-
Notifications
You must be signed in to change notification settings - Fork 18.3k
Description
This is yet another trouble with GC/GOGC in 1.4+ releases. Although this issue might look like a duplicate of #12228, #14189, #14161, I will try to provide some additional details that should help you to build a better technology.

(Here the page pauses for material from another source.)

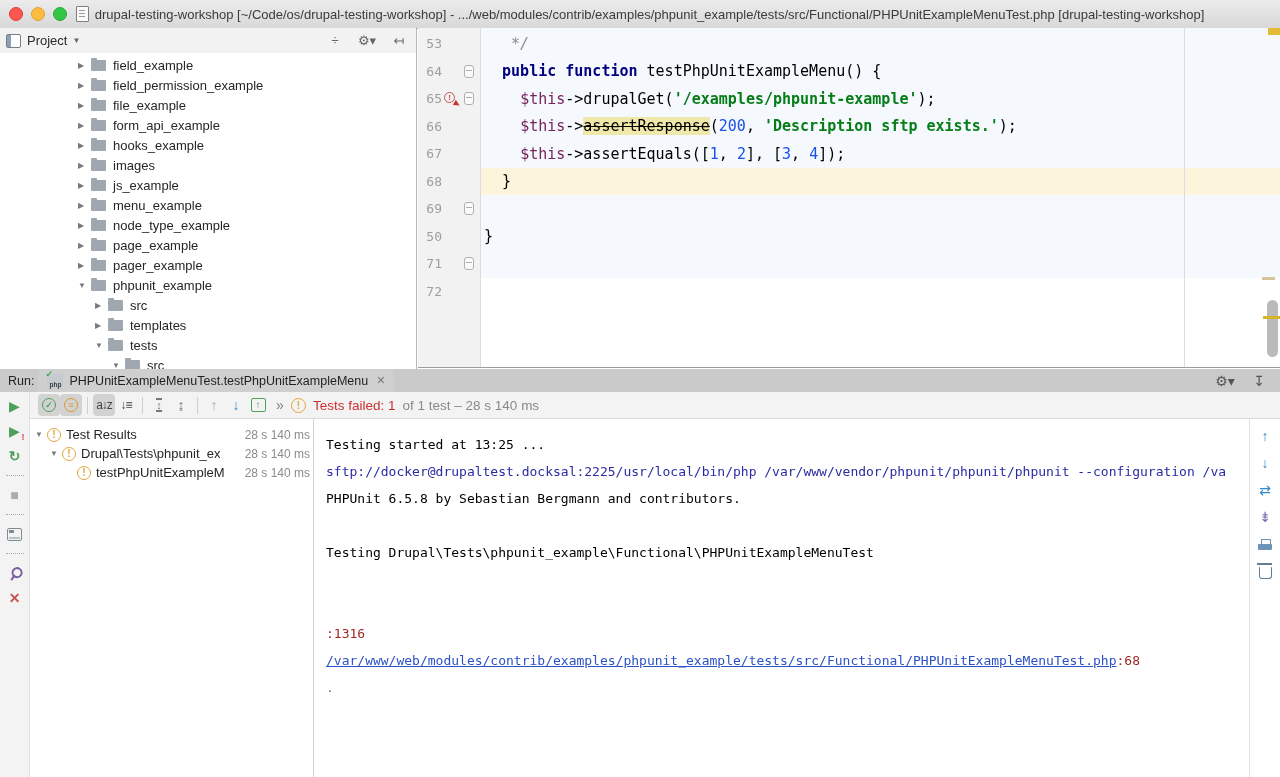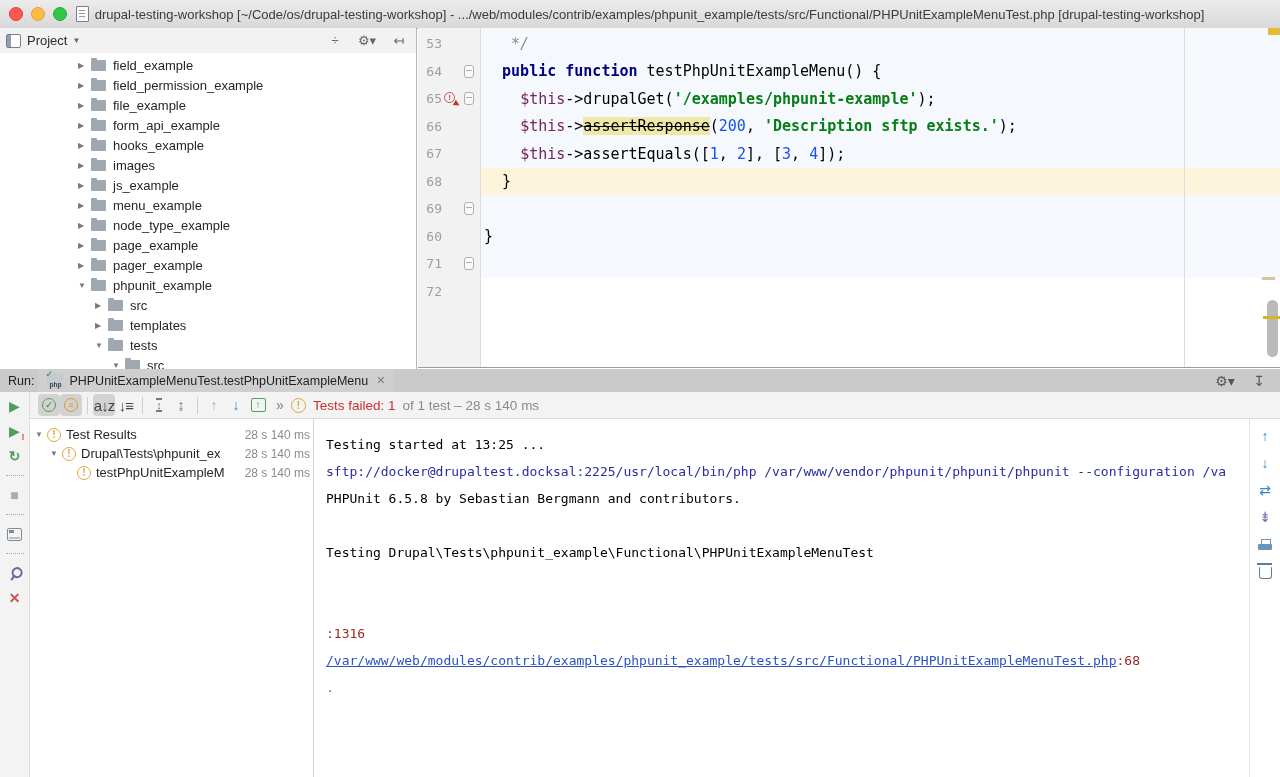"60" span.lnum { text: 60 -> 50 }
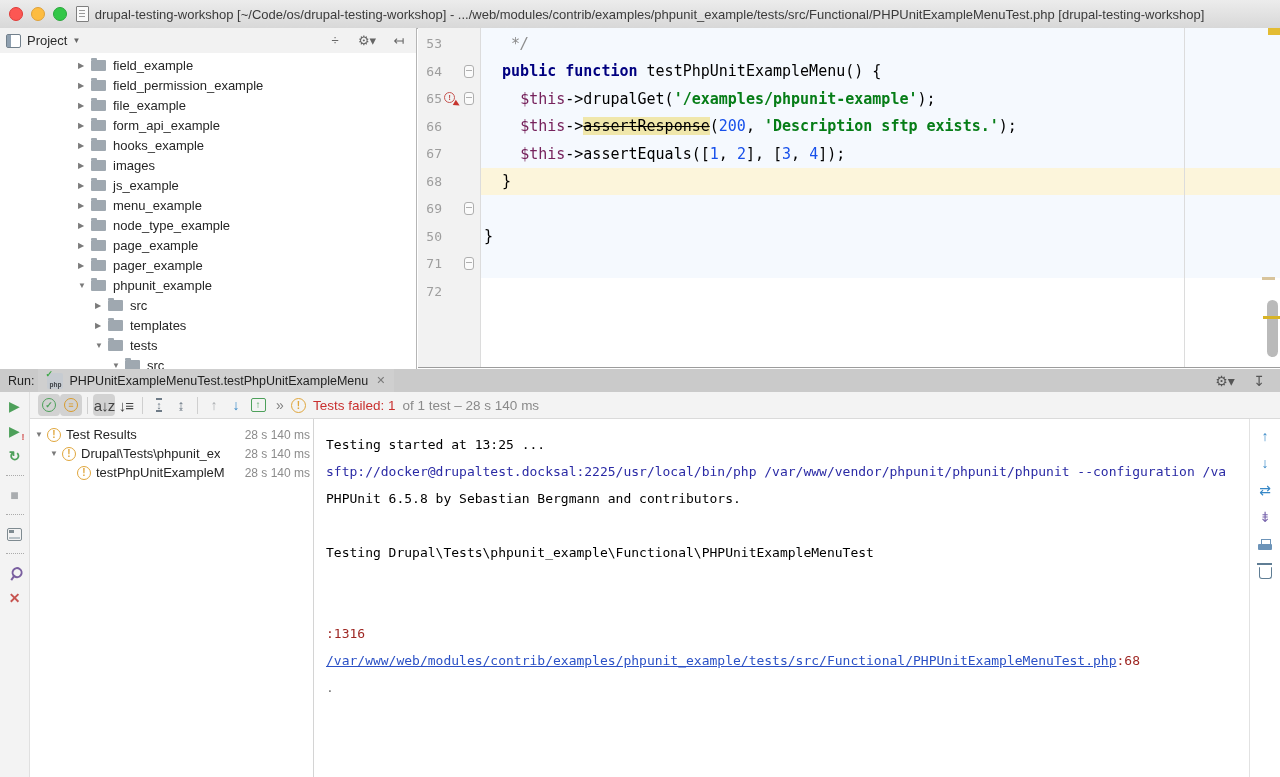"a↓z" .glyph-small { font-size: 15px -> 12px }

Couchbase Server has a query engine written in Go. After using Go 1.4 for a long time we decided to switch to Go 1.7. Unfortunately, the throughput of some queries has dropped by 60% after upgrade.
In order to explain the issue, let me introduce two workloads:
- Q1 - a very basic hash table lookup, relatively fast, small memory footprint.
- Q2 - a more complicated lookup based on the secondary indexes, slightly slower than Q1, also uses more memory.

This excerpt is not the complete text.